Set down each of the records below exactly as it reads. No pictures go into the copy.
● ● ● ● ● ● ●
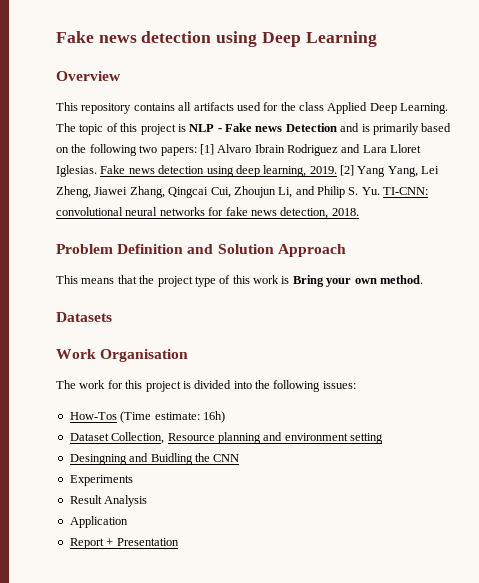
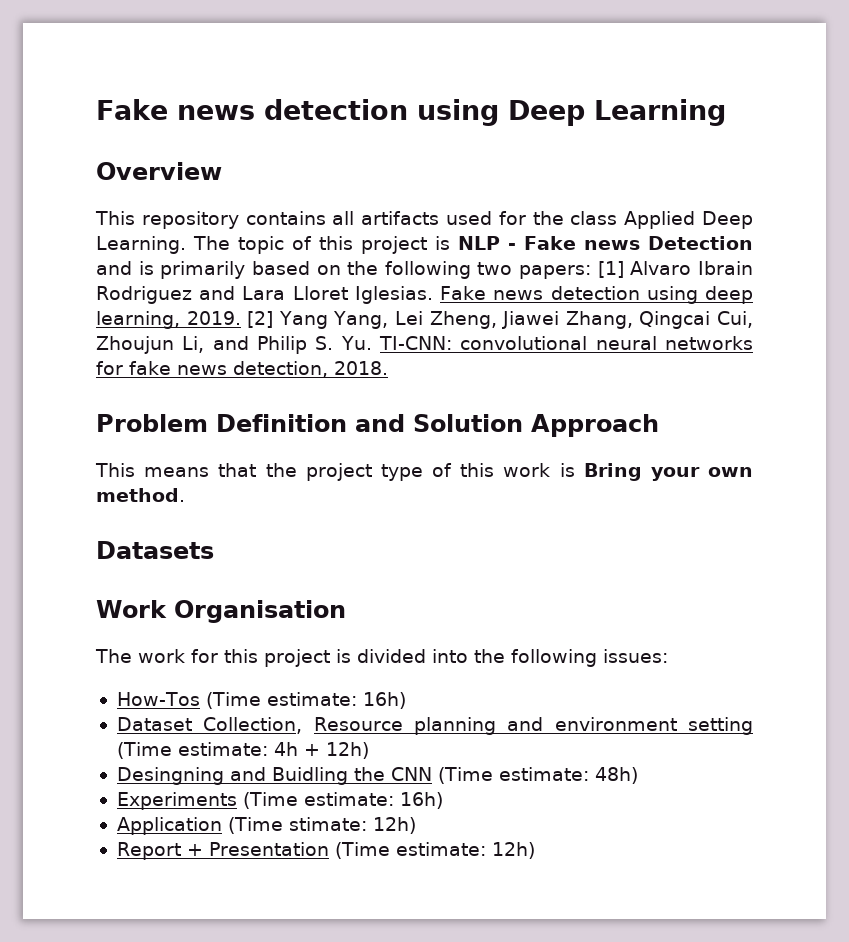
- Dataset Collection, Resource planning and environment setting
+ Dataset Collection, Resource planning and environment setting (Time estimate: 4h + 12h)
- Desingning and Buidling the CNN
- Experiments
- Result Analysis
- Application
+ Desingning and Buidling the CNN (Time estimate: 48h)
+ Experiments (Time estimate: 16h)
+ Application (Time stimate: 12h)
- Report + Presentation
+ Report + Presentation (Time estimate: 12h)

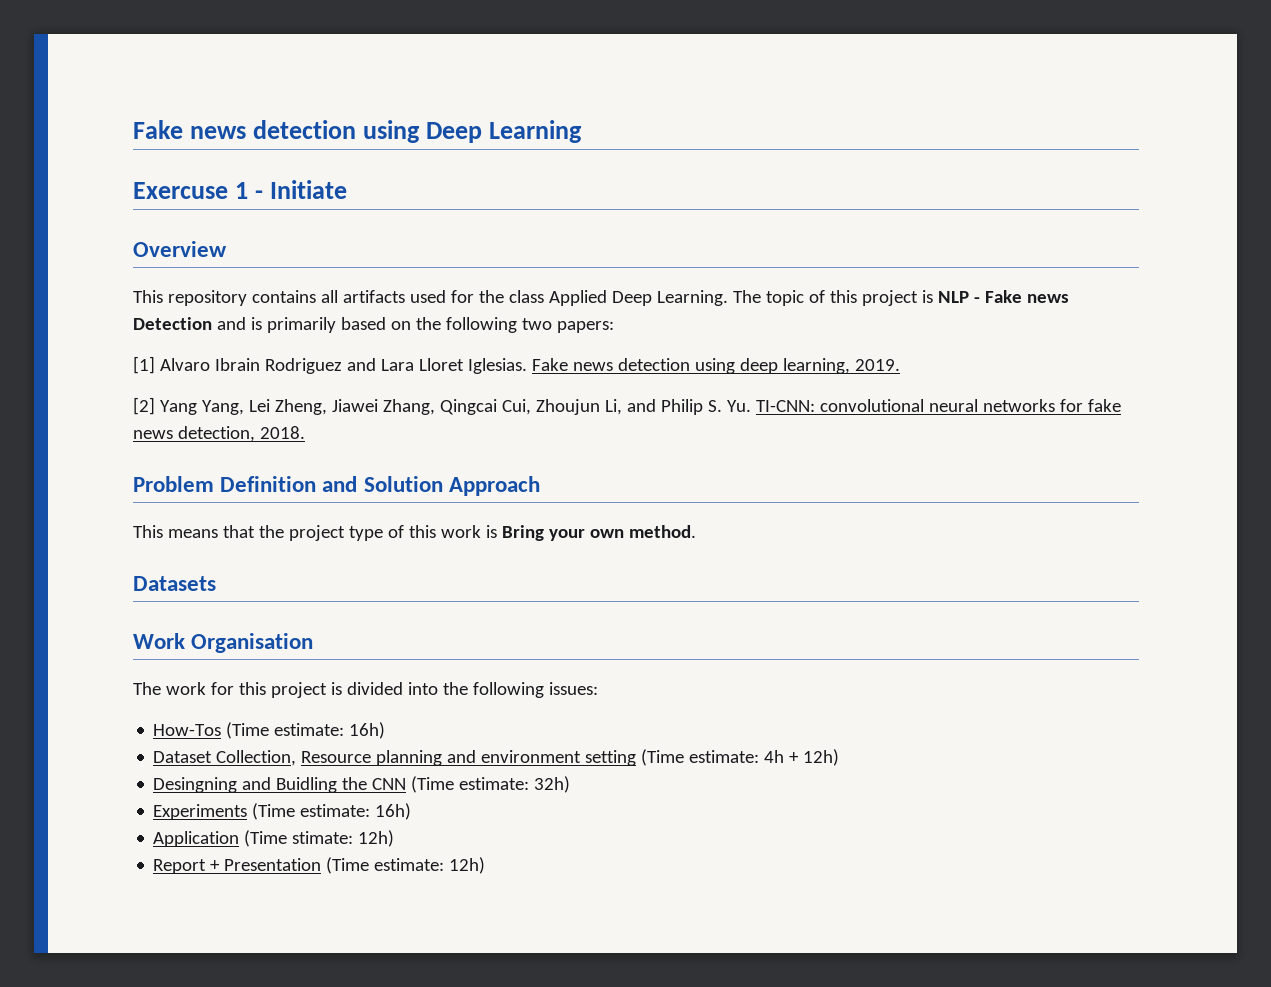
+ Exercuse 1 - Initiate
- The topic of this project is NLP - Fake news Detection and is primarily based on the following two papers: [1] Alvaro Ibrain Rodriguez and Lara Lloret Iglesias.
+ The topic of this project is NLP - Fake news Detection and is primarily based on the following two papers:
+ [1] Alvaro Ibrain Rodriguez and Lara Lloret Iglesias.
- Fake news detection using deep learning, 2019. [2] Yang Yang, Lei Zheng, Jiawei Zhang, Qingcai Cui, Zhoujun Li, and Philip S. Yu. TI-CNN: convolutional neural networks for fake news detection, 2018.
+ Fake news detection using deep learning, 2019.
+ [2] Yang Yang, Lei Zheng, Jiawei Zhang, Qingcai Cui, Zhoujun Li, and Philip S. Yu. TI-CNN: convolutional neural networks for fake news detection, 2018.
- Desingning and Buidling the CNN (Time estimate: 48h)
+ Desingning and Buidling the CNN (Time estimate: 32h)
● ● ● ● ● ● ●
• _Solution for this problem_
- Dataset Collection, Resource planning and environment setting
+ Dataset Collection, Resource planning and environment setting (Time estimate: 4h + 12h)
- Desingning and Buidling the CNN
- Experiments
- Result Analysis
- Application
+ Desingning and Buidling the CNN (Time estimate: 48h)
+ Experiments (Time estimate: 16h)
+ Application (Time stimate: 12h)
- Report + Presentation
+ Report + Presentation (Time estimate: 12h)

+ Exercuse 1 - Initiate
- The topic of this project is NLP - Fake news Detection and is primarily based on the following two papers: [1] Alvaro Ibrain Rodriguez and Lara Lloret Iglesias.
+ The topic of this project is NLP - Fake news Detection and is primarily based on the following two papers:
+ [1] Alvaro Ibrain Rodriguez and Lara Lloret Iglesias.
- Fake news detection using deep learning, 2019. [2] Yang Yang, Lei Zheng, Jiawei Zhang, Qingcai Cui, Zhoujun Li, and Philip S. Yu. TI-CNN: convolutional neural networks for fake news detection, 2018.
+ Fake news detection using deep learning, 2019.
+ [2] Yang Yang, Lei Zheng, Jiawei Zhang, Qingcai Cui, Zhoujun Li, and Philip S. Yu. TI-CNN: convolutional neural networks for fake news detection, 2018.
- Desingning and Buidling the CNN (Time estimate: 48h)
+ Desingning and Buidling the CNN (Time estimate: 32h)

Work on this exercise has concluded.